いつの間にか見入ってしまったハクリ。ユアに名を呼ばれ、我に返る。

「…あ、隊長ってアオイ副隊長から訓練受けてたよね?もしかして戦闘技術不慣れだったり?」

痛いところを突かれたと後ろ頭をかくハクリ。その反応を見て、ユアはパアっと表情を明るくした。

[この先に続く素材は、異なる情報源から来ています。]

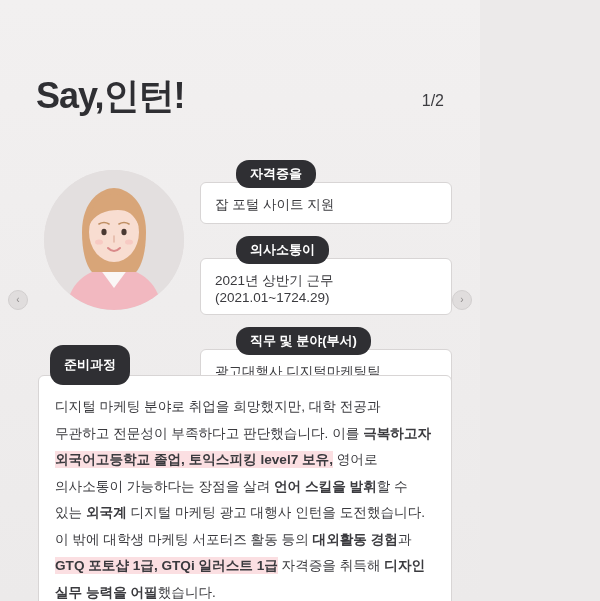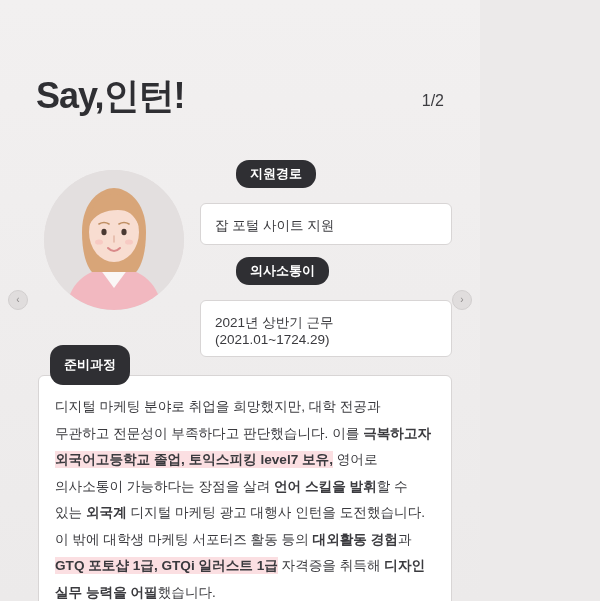"지원경로" div.field-label { text: 지원경로 -> 자격증을 }
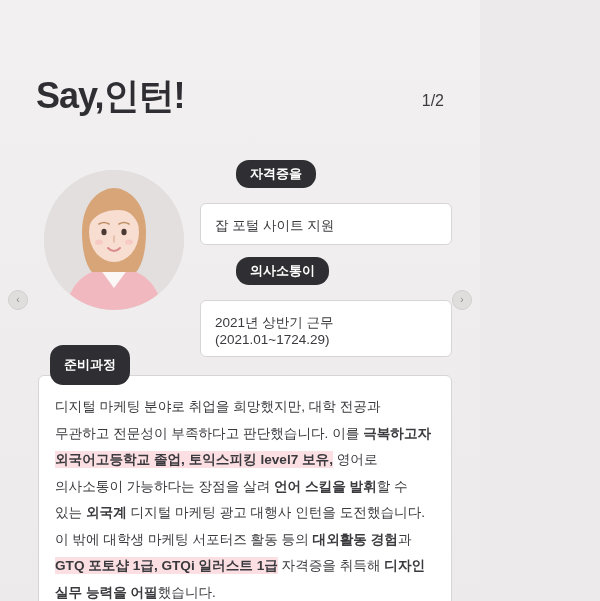"잡 포털 사이트 지원" .field-value { margin-top: 21px -> none }
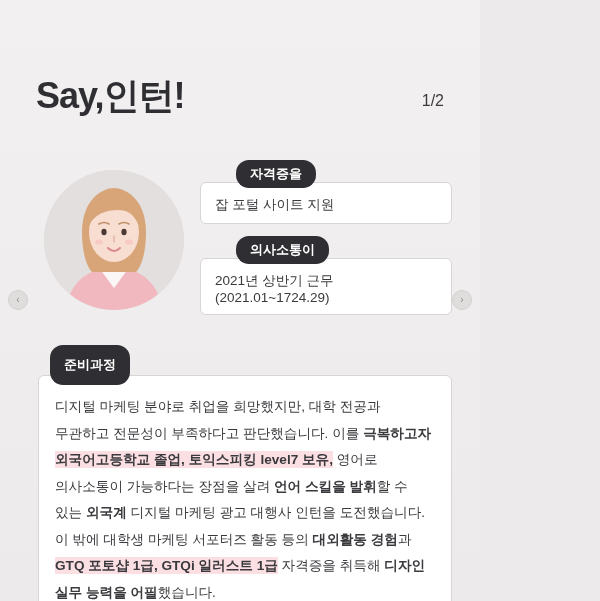"직무 및 분야(부서)" div.field { html: none -> <div> <div>직무 및 분야(부서)</div> <div>광고대행사 디지털마케팅팀</div> </div> }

「ならなら!これから一緒に訓練なんて……どう…かな?」

「ユアが俺に訓練してくれるのか?」

「私の戦闘スタイルが隊長に合うかは分からないけど…出来る限りのことはするよ!」

しばし考え込むハクリ。

アオイの訓練でかなり披露は溜まっている。

しかし、今自分がここにいる理由は、大事な人を助ける為…あの悲惨な出来事を無かったことにする為であり、一分一秒が惜しい。

……なら、無理はするものである。

「分かった。お願いするよ」

「え?ほんと?本当に私と訓練してくれるの?」

何故か嬉しそうなユア。特に断る理由もないので、頷くだけのハクリ。

そして、その反応を見て満面の笑みを浮かべるユア。

「言ったからね!30分後、第二訓練室だからね!」

それだけ言い残して走り去って行ったユアを見送り、ハクリは再び一人になる。

ここにいる意味を、理由を忘れないようにと…そう思いながら……。